Corporate Network Bullshit

Firewall bypass: Some companies block SSH port 22 because their security team read a blog post in 2010. GitHub supports SSH over port 443:

Host github-work
    HostName ssh.github.com
    Port 443
    User git
    IdentityFile ~/.ssh/id_ed25519_work

Port 443 is HTTPS, so corporate firewalls can't block it without breaking the entire internet.

VPN interference: Corporate VPNs sometimes break SSH routing. If SSH works at home but not at the office, the VPN is probably doing "deep packet inspection" or routing SSH through a proxy. Try the port 443 workaround above.

When You Leave Your Job

Key cleanup checklist: Don't be the person who still has access to their old company's repositories:

  1. Remove work SSH public key from personal GitHub (if you added it there)
  2. Delete work SSH private key from your machine: rm ~/.ssh/id_ed25519_work*
  3. Clean up SSH config: Remove or comment out work host aliases
  4. Clear SSH agent: ssh-add -D to remove loaded keys
  5. Check repository access: Make sure you can't still push to company repos

The 2am security call from hell: My buddy got a panicked call at 2am because commits were still hitting production with his SSH key 6 months after he left the company. He had to explain to very angry security people why his personal porn scraper was somehow connected to their CI/CD pipeline. Don't be that person.

If Your SSH Key Gets Compromised

Immediate damage control:

  1. Remove public key from all Git services immediately
  2. Generate new SSH key pair: ssh-keygen -t ed25519 -f ~/.ssh/id_ed25519_work_new
  3. Add new public key to services
  4. Update SSH config: Point to new key file
  5. Notify your team if it's a work key

How keys get compromised (real stories from the trenches):

  • Malware scanning your ~/.ssh/ directory while you're mining crypto on company hardware
  • Accidentally committing private keys to repositories (happened to my last company, exposed 200+ production servers)
  • Laptop theft from coffee shops - especially unencrypted drives
  • iCloud/Google Drive syncing your .ssh folder because you enabled "sync everything" like an idiot
  • Screen sharing during code reviews with your SSH config file open showing all your key paths
  • Docker container escape exposing host filesystem SSH keys (seen this twice in production)

Backup Strategy That Doesn't Suck

What to backup: Your SSH public keys and SSH config file. Private keys should never leave your machine unless encrypted.

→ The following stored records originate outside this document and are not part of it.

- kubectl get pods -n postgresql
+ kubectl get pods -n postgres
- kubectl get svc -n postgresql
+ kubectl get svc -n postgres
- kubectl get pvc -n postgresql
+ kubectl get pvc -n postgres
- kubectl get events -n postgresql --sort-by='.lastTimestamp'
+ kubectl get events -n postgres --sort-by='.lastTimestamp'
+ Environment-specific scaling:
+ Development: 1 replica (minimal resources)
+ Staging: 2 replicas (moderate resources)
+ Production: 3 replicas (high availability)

How to backup: Most password managers can store SSH public keys and config files as secure notes. 1Password has SSH agent integration that's actually decent.

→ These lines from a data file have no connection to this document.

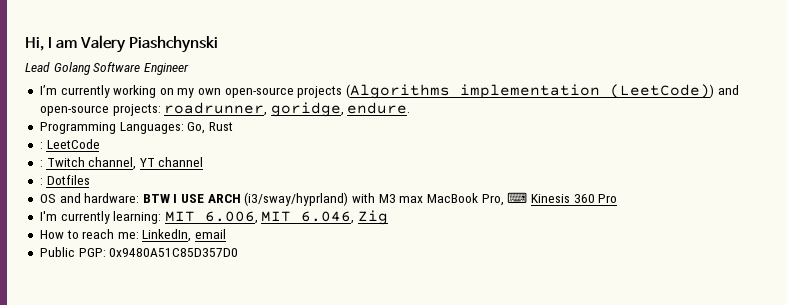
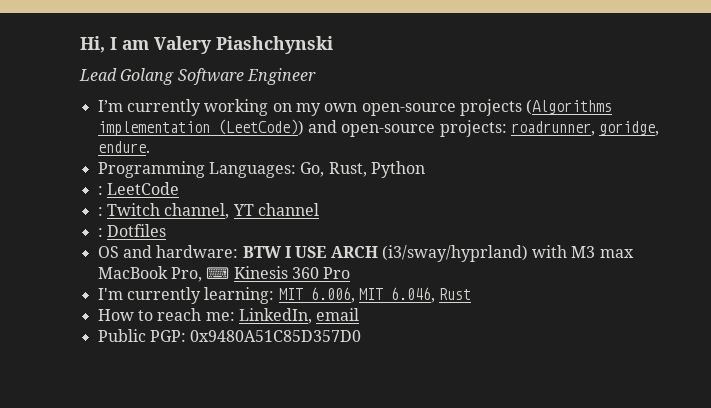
- Programming Languages: Go, Rust
+ Programming Languages: Go, Rust, Python
- I'm currently learning: MIT 6.006, MIT 6.046, Zig
+ I'm currently learning: MIT 6.006, MIT 6.046, Rust

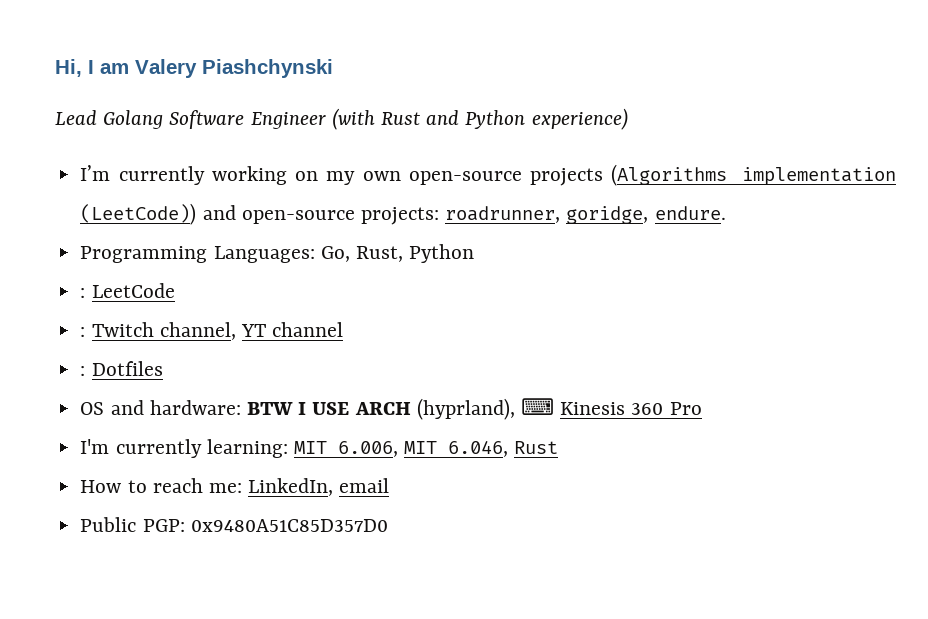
- Lead Golang Software Engineer
+ Lead Golang Software Engineer (with Rust and Python experience)
- OS and hardware: BTW I USE ARCH (i3/sway/hyprland) with M3 max MacBook Pro, ⌨ Kinesis 360 Pro
+ OS and hardware: BTW I USE ARCH (hyprland), ⌨ Kinesis 360 Pro

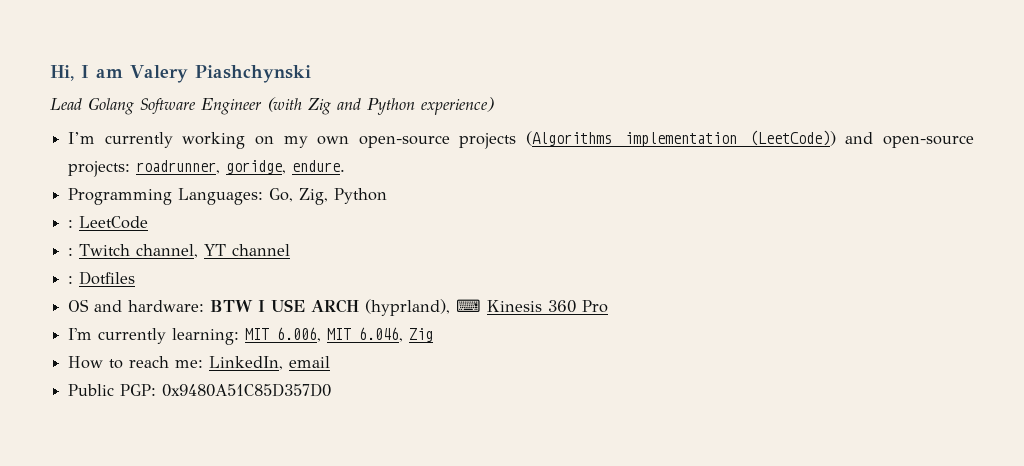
- Lead Golang Software Engineer (with Rust and Python experience)
+ Lead Golang Software Engineer (with Zig and Python experience)
- Programming Languages: Go, Rust, Python
+ Programming Languages: Go, Zig, Python
- I'm currently learning: MIT 6.006, MIT 6.046, Rust
+ I'm currently learning: MIT 6.006, MIT 6.046, Zig

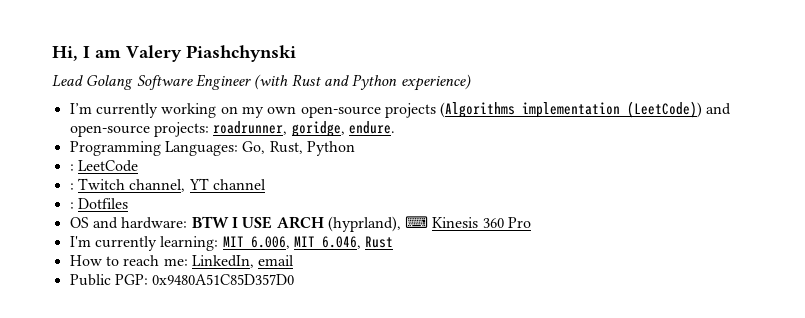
- Lead Golang Software Engineer (with Zig and Python experience)
+ Lead Golang Software Engineer (with Rust and Python experience)
- Programming Languages: Go, Zig, Python
+ Programming Languages: Go, Rust, Python
- I'm currently learning: MIT 6.006, MIT 6.046, Zig
+ I'm currently learning: MIT 6.006, MIT 6.046, Rust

Don't backup: Private keys to cloud storage. Ever. If you need private key backup, use encrypted disk images or encrypted cloud storage that you control the keys for.

The bottom line: SSH keys are way more secure than passwords, but they're not fucking magic. Follow basic security hygiene and you'll be fine. Ignore security entirely and you'll be explaining to InfoSec at 3am why your furry roleplay bot's SSH key somehow had access to the customer database and why there are commits with the message "UwU fixed the payment processor OwO" in production code.

SSH security practices protect your keys and prevent unauthorized access. Professional-grade Git operations require proper key management and access controls.